Bereits vor 1620, und damit im Vergleich zu anderen niederösterreichischen Gemeinden sehr früh, gab es einen Rabbiner. Zwischen 1652 und 1670, dem Jahr der Vertreibung aller Juden aus Wien und Niederösterreich, umfasste die jüdische Gemeinde zwischen 16 und 22 Haushaltsvorstände, was bei einer durchschnittlichen Haushaltsgröße von sechs Personen insgesamt 96-132 Personen ausmachte. Im insgesamt doch recht kleinen Schweinburg, war das schon etwas. Die jüdische Bevölkerung lebte dabei nicht separiert, sondern in engster Nachbarschaft mit der christlichen Bevölkerung: Man teilte sich Hinterhöfe, Wohnhäuser und auch Zimmer. Weil alle so eng miteinander wohnten, kannte man sich, und wusste alles vom anderen, im Guten wie im Schlechten.
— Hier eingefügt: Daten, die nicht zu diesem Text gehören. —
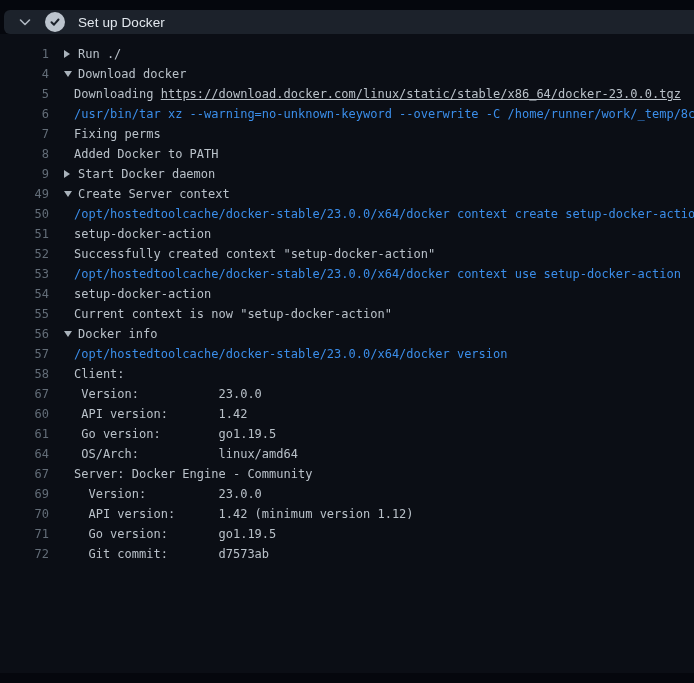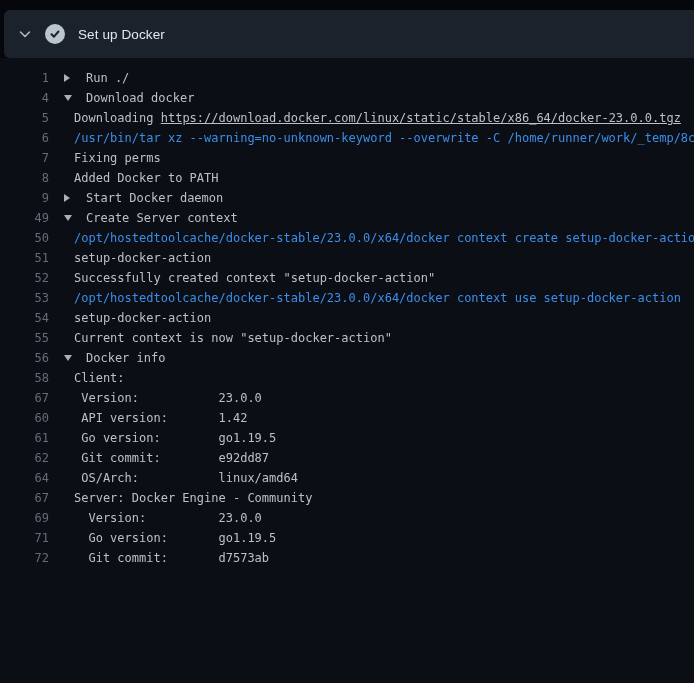--- a/index.html
+++ b/index.html
@@ -10,7 +10,7 @@
   }
   .step-header {
     margin:10px 0 0 4px;
-    height:48px;
+    height:24px;
     background:#1c222b;
     border-radius:6px 0 0 6px;
     display:flex; align-items:center;

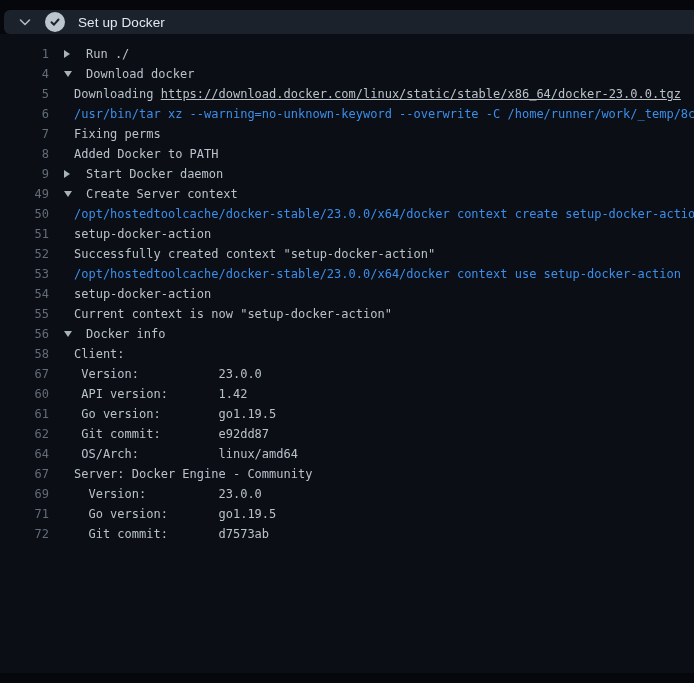--- a/index.html
+++ b/index.html
@@ -35,7 +35,7 @@
   .row { display:flex; height:20px; line-height:20px; white-space:pre; overflow:hidden; }
   .num { flex:0 0 49px; text-align:right; color:#636d78; cursor:pointer; }
   .content { margin-left:15px; display:flex; align-items:center; flex:1; overflow:hidden; }
-  .row.kind-group .content { cursor:pointer;gap:8px; }
+  .row.kind-group .content { cursor:pointer; }
   .row.child .content { padding-left:10px; }
   .tri { flex:0 0 14px; display:flex; align-items:center; }
   .tri-right { width:0; height:0; border-left:6px solid #a9b2bb; border-top:4px solid transparent; border-bottom:4px solid transparent; }

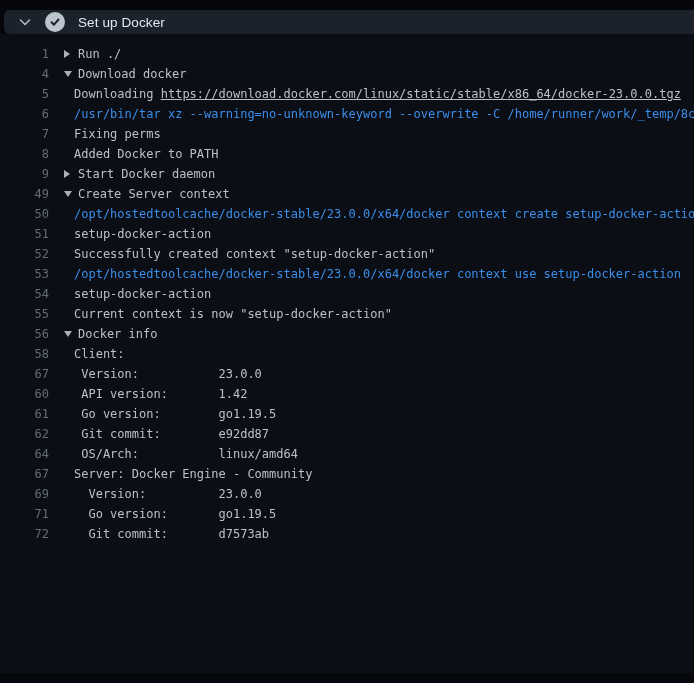--- a/index.html
+++ b/index.html
@@ -77,6 +77,7 @@
     <div class="row kind-text child"><span class="num">54</span><span class="content"><span class="txt">setup-docker-action</span></span></div>
     <div class="row kind-text child"><span class="num">55</span><span class="content"><span class="txt">Current context is now "setup-docker-action"</span></span></div>
     <div class="row kind-group"><span class="num">56</span><span class="content"><span class="tri"><span class="tri-down"></span></span><span class="txt">Docker info</span></span></div>
+    <div class="row kind-command child"><span class="num">57</span><span class="content"><span class="txt command-text">/opt/hostedtoolcache/docker-stable/23.0.0/x64/docker version</span></span></div>
     <div class="row kind-text child"><span class="num">58</span><span class="content"><span class="txt">Client:</span></span></div>
     <div class="row kind-text child"><span class="num">67</span><span class="content"><span class="txt"> Version:           23.0.0</span></span></div>
     <div class="row kind-text child"><span class="num">60</span><span class="content"><span class="txt"> API version:       1.42</span></span></div>

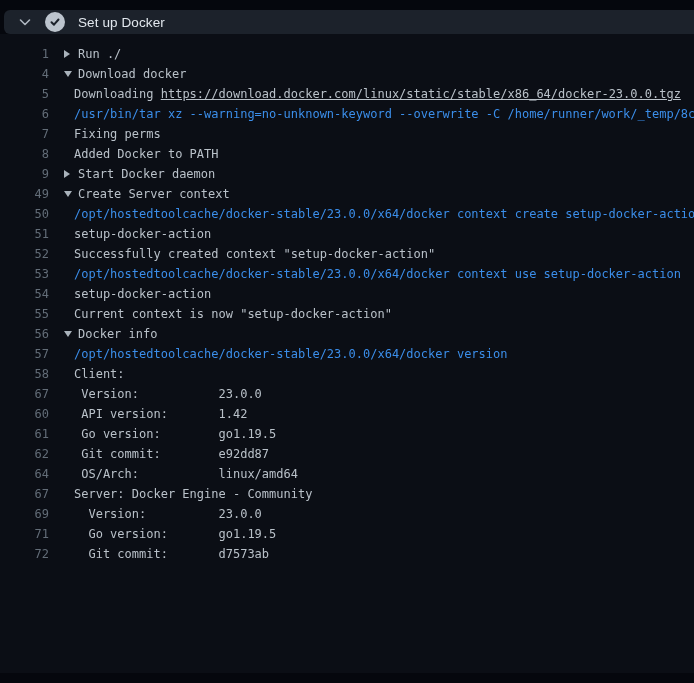--- a/index.html
+++ b/index.html
@@ -82,7 +82,6 @@
     <div class="row kind-text child"><span class="num">67</span><span class="content"><span class="txt"> Version:           23.0.0</span></span></div>
     <div class="row kind-text child"><span class="num">60</span><span class="content"><span class="txt"> API version:       1.42</span></span></div>
     <div class="row kind-text child"><span class="num">61</span><span class="content"><span class="txt"> Go version:        go1.19.5</span></span></div>
-    <div class="row kind-text child"><span class="num">62</span><span class="content"><span class="txt"> Git commit:        e92dd87</span></span></div>
     <div class="row kind-text child"><span class="num">64</span><span class="content"><span class="txt"> OS/Arch:           linux/amd64</span></span></div>
     <div class="row kind-text child"><span class="num">67</span><span class="content"><span class="txt">Server: Docker Engine - Community</span></span></div>
     <div class="row kind-text child"><span class="num">69</span><span class="content"><span class="txt">  Version:          23.0.0</span></span></div>

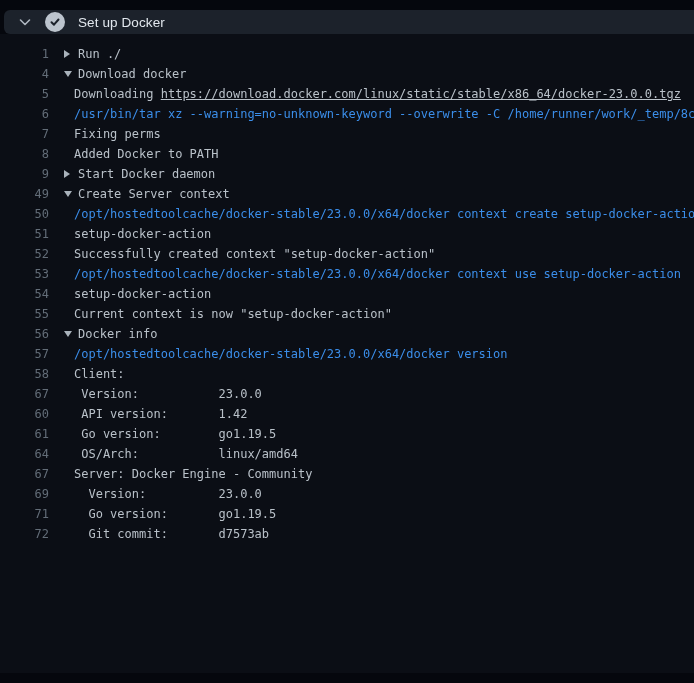--- a/index.html
+++ b/index.html
@@ -85,6 +85,7 @@
     <div class="row kind-text child"><span class="num">64</span><span class="content"><span class="txt"> OS/Arch:           linux/amd64</span></span></div>
     <div class="row kind-text child"><span class="num">67</span><span class="content"><span class="txt">Server: Docker Engine - Community</span></span></div>
     <div class="row kind-text child"><span class="num">69</span><span class="content"><span class="txt">  Version:          23.0.0</span></span></div>
+    <div class="row kind-text child"><span class="num">70</span><span class="content"><span class="txt">  API version:      1.42 (minimum version 1.12)</span></span></div>
     <div class="row kind-text child"><span class="num">71</span><span class="content"><span class="txt">  Go version:       go1.19.5</span></span></div>
     <div class="row kind-text child"><span class="num">72</span><span class="content"><span class="txt">  Git commit:       d7573ab</span></span></div>
   </div>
Das jüdische Ehepaar Samuel Hirschl und Hirschl Schlöglin lebte um 1650 Zaun an Zaun mit ihren christlichen Nachbarn Ciriac Atlaffer und seiner Frau Katharina. Sie teilten sich einen Hinterhof, kannten die jeweils andere Familie und liehen sich gegenseitig Dinge, wenn dies nötig war. Dass Ciriac Atlaffer seine Frau gelegentlich schlug, wussten alle, aber wie gesagt, dies war „normal“.
 
Eines Tages war es das jedoch nicht mehr. Als Hirschl Schlöglin nach Hause kam, erzählten ihr ihre Kinder, dass Altlaffer seine Frau im Hinterhof mit der Schnalle seines Gürtels so heftig geschlagen habe, dass das Blut hochgespritzt sei. In den Hinterhof eilend, sah sie Katharina am Boden kniend, ihr Kopf blutüberströmt. Hirschl Schlöglin rannte um Hilfe: zuerst zur erwachsenen Tochter der Verletzten, mit deren Hilfe sie Katharina in ihr Haus brachte, dann zum Bader, der Katharina verband, und schließlich um Stärkungsmittel. Letztendlich half nichts mehr, wenige Tage später erlag Katharina Altlaffer ihren Verletzungen und der Fall landete vor Gericht. Dass Frauen weniger Rechte hatten als Männer hatten und die Gesellschaft Konflikte handgreiflich austrug, bedeutete nicht, dass man seine Ehefrau einfach umbringen konnte.
 
Hirschl Schlöglin war als Zeugin zum Prozess geladen – doch leider war sie eine schlechte Zeugin, denn sie war nicht nur eine Frau, sondern auch noch jüdisch.  Wer sollte ihr also mehr Glauben schenken als dem Angeklagten, der behauptete, dass sei eine „ganz normale“ Züchtigung gewesen, bei der ein Unfall passiert war, der seine Frau auf den Kopf fallen ließ. Und so ging der Mörder frei, das Opfer war tot und man ging wieder zur Tagesordnung über.
 
Die Frühe Neuzeit war vielleicht brutaler als unsere Gegenwart – und trotzdem hätte dieser Fall auch heute passieren können, oder genauer gesagt: Solche Fälle passieren auch heute. Und wenn wir etwas aus der brutalen Frühen Neuzeit und vom Tod von Katharina Altlaffer mitnehmen können, so ist es dieses: Was wir als „normal“ empfinden, sollten wir überdenken, denn die Grenzen einer Normalität können langsam ausgeweitet werden, bis sie dann schließlich nicht mehr „normal“ sind und, wie in diesem Fall, Menschenleben kosten. Wir können mitnehmen, dass es immer jemanden gibt, der Gewalt mitbekommt und zur Hilfe bereit ist. Dass es, auch wenn es in dieser Geschichte nicht mehr gut ausging, lebensrettend sein kann, wenn man als Nachbar:in hinschaut, hinhört und Hilfe holt. Und zuletzt können wir mitnehmen, dass es wichtig ist, Frauen zu glauben, ob als Opfer oder Zeuginnen.